Quite recently, El Chirú figured in the map as the most reliable site in Panama to find the scarce Grassland Yellow-Finch, represented by an endemic subspecies.  In fact, the only time I've seen this species in Panama was in this place some years ago.  Since then, the habitat has deteriorated, but still is a good place to find common residents, like Crested Bobwhites right in the middle of the dirt road, or flocks of Brown-throated Parakeets atop the introduced Eucalyptus trees (file photo).
This is an isolated population of Brown-throated Parakeets, and well could be considered a full species in the future (Veraguan Parakeet).  After a while, we moved to Juan Hombron, birding along the road that crosses rice fields, dry forest patches, and riverine habitat.  These patches of forest are very good for migrants in the appropriate season, and so we found Yellow, Prothonotary and Tennessee Warblers, Northern Watertthrushes, tons of Eastern Wood-Pewees and two pairs of Gray Kingbirds.
We found these kingbirds exactly in the same spot where we saw them last year, they are always welcomed.  We had the opportunity to compare this species directly with the ubiquitious Tropical Kingbird... and the longer flights made by the Gray Kingbirds after flying insects became evident.  It was getting hot quickly, so we left Juan Hombron and started the return way, stopping for beverages on route, and shortly in the town of Gorgona to check an artificial pond where we saw many Least Grebes (some of them hiding in the grass like the one in the photo - looking for nesting sites?) and heard a Gray-breasted Crake, which was a surprise for us.
Our last stop was Punta Chame.  This 10 km-long sand bar extends into the Pacific Ocean away of the mainland, and its varied habitats are very good for migrants and resident birds.  However, it was late when we reached the place and the activity was low.  We had lunch in town and moved to the beach.
As you can see in the photo, it was about to rain.  We enjoyed the view of the islands of the Gulf of Panama (Otoque, Boná and Estivá... the same I visited with Gloriela and Gabrielle one year ago).  From Punta Chame, these islands look very close to shore.  In the way out, we found this American Kestrel on a wire.
Sincerely, I can't tell if this individual is a northern migrant or a resident bird, since south american races of this species are colonizing Panama and are quite common now in some sites.  Migrant or not, this was a nice bird to end the day!

Tuesday, November 5, 2013

Rain and birds

If your free day starts chilly and rainy, most of us prefer to stay in bed rather to wake up.  I usually do that... however, this time I preferred to grab my binoculars and started to watch through the windows and from the balcony of our apartment, in Panama City.  At first, nothing moved... then, I started to see some species, holding under the rain.

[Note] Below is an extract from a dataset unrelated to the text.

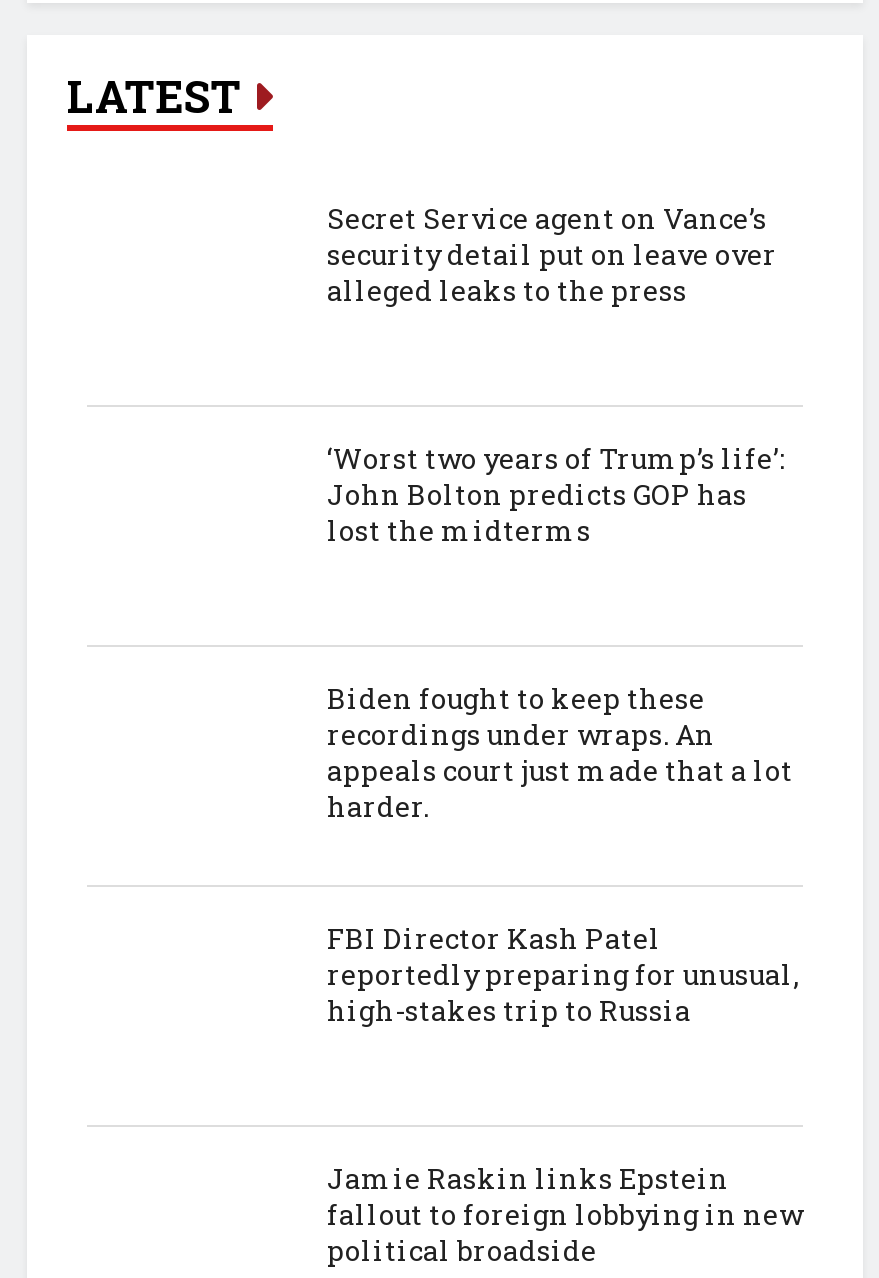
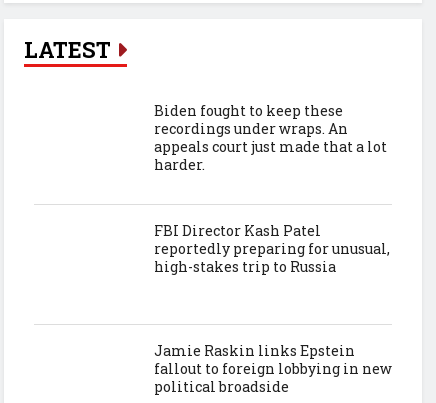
[327,199,777,309] Secret Service agent on Vance’s | security detail put on leave over | alleged leaks to the press -> none
[327,439,785,549] ‘Worst two years of Trump’s life’: | John Bolton predicts GOP has | lost the midterms -> none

The time was not appropriate for flying... specially for raptors and vultures.  This pair of Black Vultures decided to wait the rain to stop atop the roof of a nearby mall.  In the other hand, this completely wet Yellow-headed Caracara preferred the trees of the little hill facing the balcony.
Any corner is good for shelter, as these Rock Pigeons proved.  They were very close to my window... they not noticed my presence.

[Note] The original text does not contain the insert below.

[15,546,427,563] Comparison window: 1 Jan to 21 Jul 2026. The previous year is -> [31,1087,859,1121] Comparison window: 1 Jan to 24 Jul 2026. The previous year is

However, some species were flying around in spite of the rain, like a flock of Gray-breasted Martins and this Zone-tailed Hawk that, at first, I thought it was a Turkey Vulture.  The similarity is impressive, even the way to fly from one side to another taking advantage of any breeze, making it look effortless.
A nice thing about the rain is that, when it stops, is like a new dawn... all the hungry birds come out... in my case, a pair of migrant Scarlet Tanagers just in front of the balcony!
What a great way to spend a rainy day!